Este relato causó a Zoya Monroz una profunda impresión. Rolling sonrió incrédulo: sólo tenía fe en la fuerza de los gases asfixiantes. Para él, los acorazados, las fortalezas, los cañones y los grandes ejércitos eran vestigios de la barbarie. Los aviones y las substancias químicas eran para él las únicas armas en cuya fuerza creía. Aquellos cuentos acerca de unos aparatos construidos en Petrogrado no podían ser más que absurdos y tonterías.
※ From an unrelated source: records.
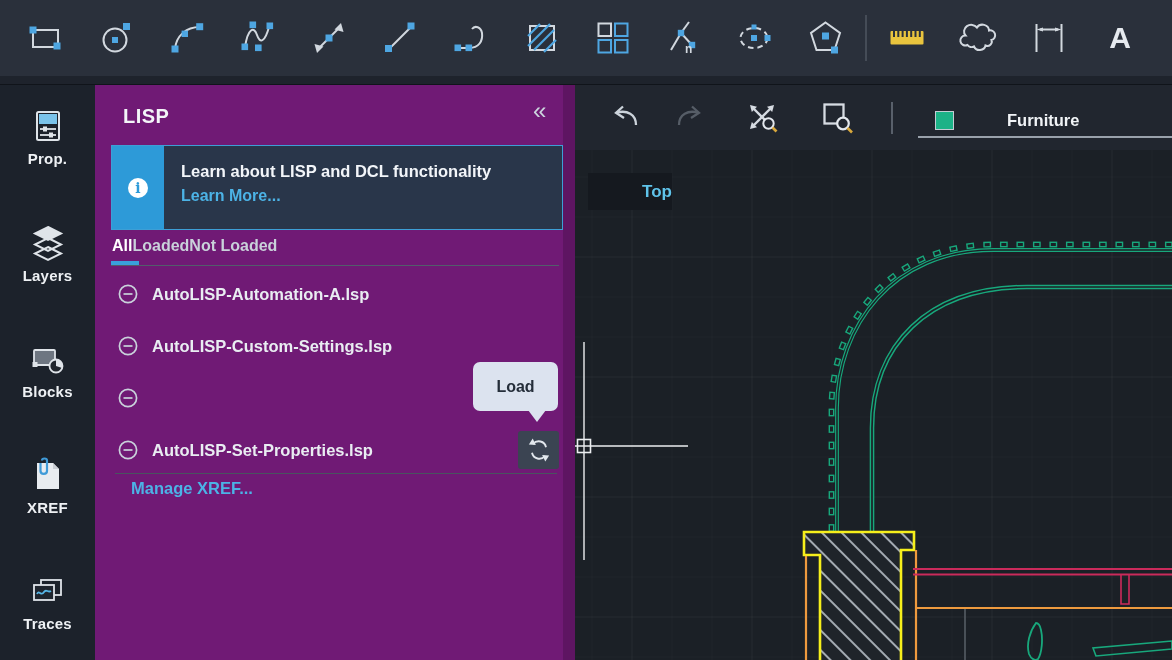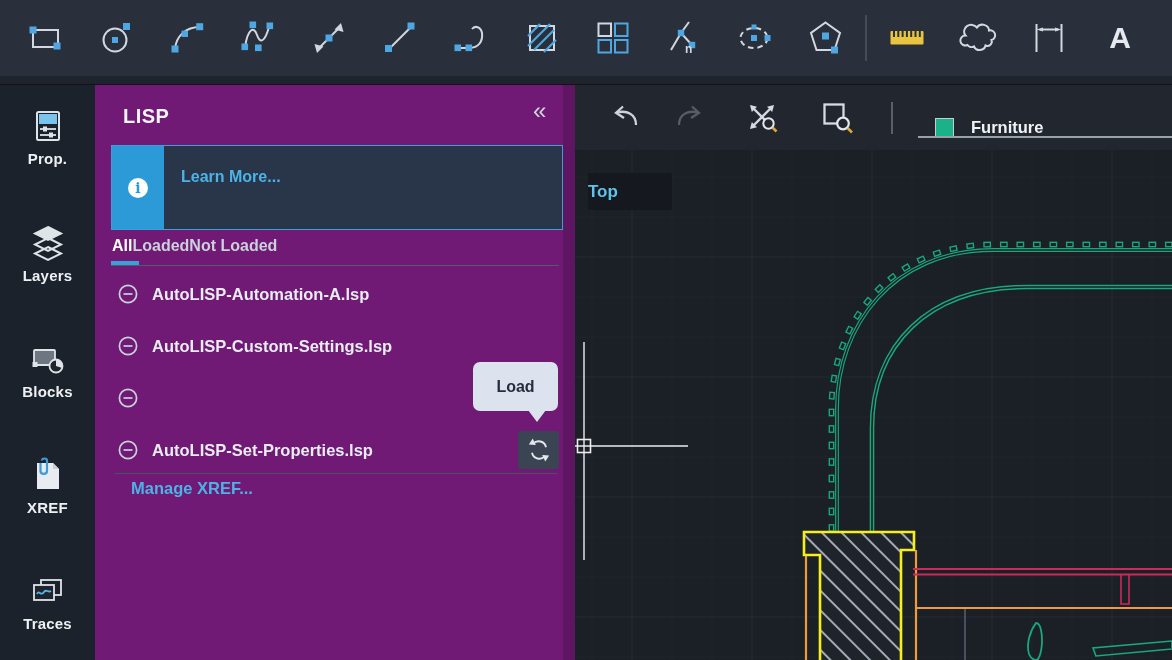"Furniture" .layer-select { align-items: flex-end -> center; gap: none -> 36px }
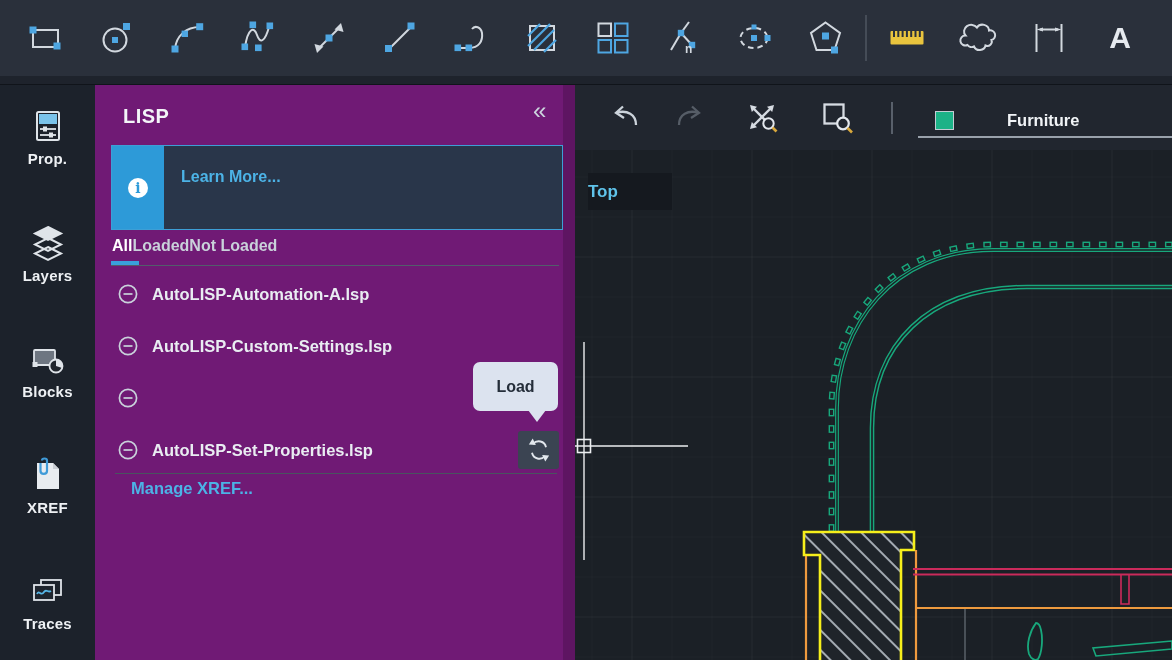"Learn about LISP and DCL" div.banner-text { html: none -> <div>Learn about LISP and DCL functionality</div> }
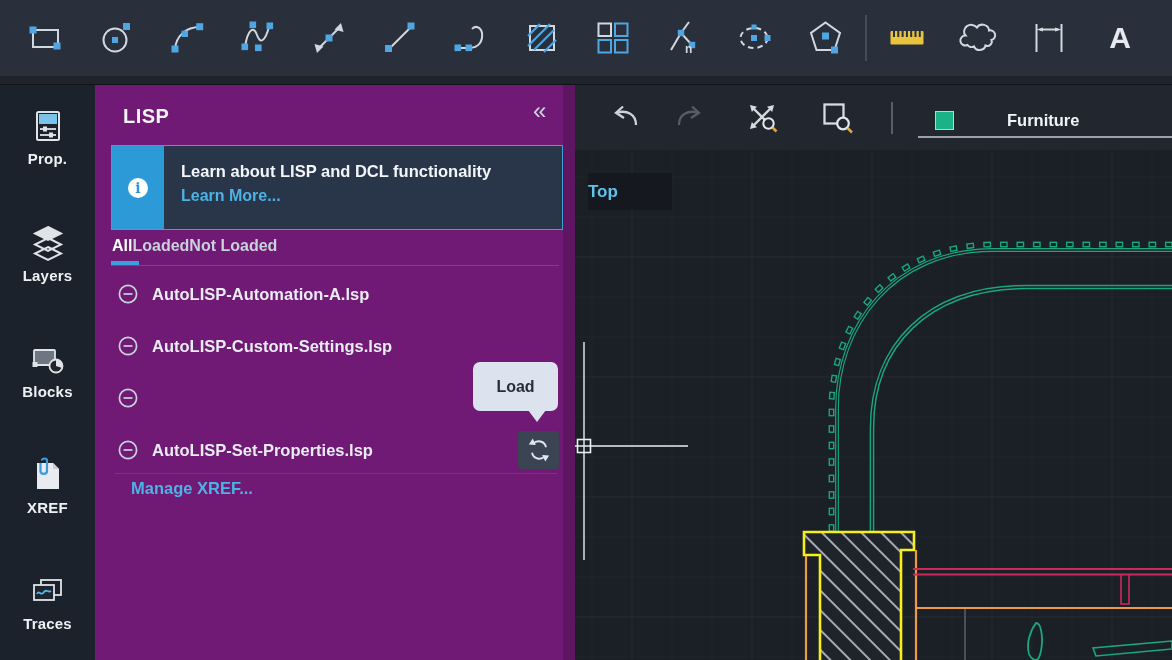"Top" .view-label { justify-content: flex-start -> flex-end }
Sin embargo, Zoya Monroz no se dio por satisfecha. Envió a Semiónov a Finlandia para que adquiriera datos exactos acerca de Garin. Un oficial blanco pagado por Semiónov cruzó en esquíes la frontera rusa, encontró a Garin en Petrogrado, habló con él y hasta le propuso trabajar de acuerdo. Garin se mostró muy prudente y receloso. Por lo visto, sabía que desde el extranjero seguían su actividad. De su aparato dijo que un poder fabuloso esperaba a quien lo poseyera. Los experimentos habían dado resultados brillantísimos. El ingeniero aguardaba únicamente a que terminaran los trabajos de producción de las bujías.